At each station where a sediment grab is performed, three water samples are taken, one each from the bottom, the middle, and the surface of the ocean. One liter of each water sample is filtered (picture #6) to analyze its nutrient content. This process is somewhat similar to the chlorophyll filtering I described in yesterday’s log. The filters are saved to be analyzed in laboratories, which will look for both dissolved nutrients and particulate matter. Dissolved nutrients are like the sugar that dissolves in your cup of tea – you can’t see it, but it’s still there. Particulate matter consists of tiny bits (particles) of things such as plankton, whale feces, plants, anything that might be swirling around in the ocean.

The EPA is primarily concerned with human influences on natural environments. By collecting sediment and water data, scientists can see what substances humans are putting into the ocean, and what effects they are having on the plants and animals living there. This work meshes well with the plankton research work, since the health of the plankton is directly influenced by the health of its environment. Everything in the natural world is connected, and we humans must learn how to balance our wants and needs with the needs of all other living things. If we are not careful about how we use our Earth, we will upset the balance of nature and create negative consequences that we may not see for years. For example, if chemicals dumped into the ocean (on purpose or accidentally) kill large numbers of phytoplankton, then the entire food web will be disrupted in a kind of ripple effect, like a stone dropped into a pond.
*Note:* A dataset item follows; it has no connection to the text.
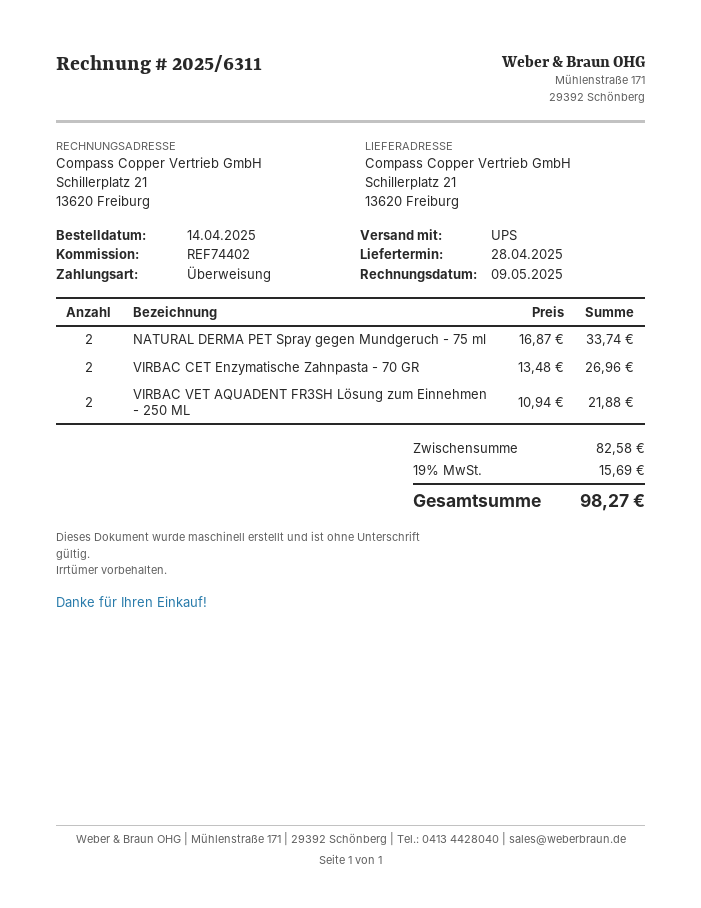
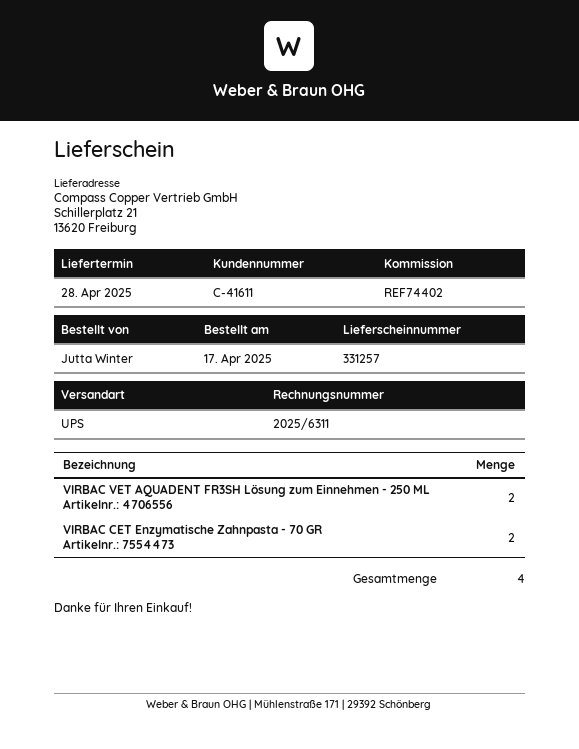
order date: 2025-04-14 -> 2025-04-17
NATURAL DERMA PET Spray gegen Mundgeruch - 75 ml: 2 -> none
The zooplankton (who eat phytoplankton) will starve, and the animals that eat zooplankton will either starve or move to a different part of the ocean, which in turn changes that part of the ecosystem. From this very small example, maybe you can see how huge our responsibility is to keep our oceans (and other environments) clean.

Personal Log

I am so grateful to Jerry Prezioso, our NOAA chief scientist, and Don Cobb, our EPA scientist. They have included me in all of their operations from Day 1, and have been infinitely patient with my many questions. They have explained things over and over until I “got it”, from procedures for collecting samples to the science behind all their work. It has been eye-opening to be on the student side of learning. Many times I have not even had enough background knowledge to know what questions to ask, or have been almost paralyzed with fear that I might do something wrong and skew someone’s data. I know this experience will help me better understand my students who go through these same feelings of anxiety and joy when they are learning something new.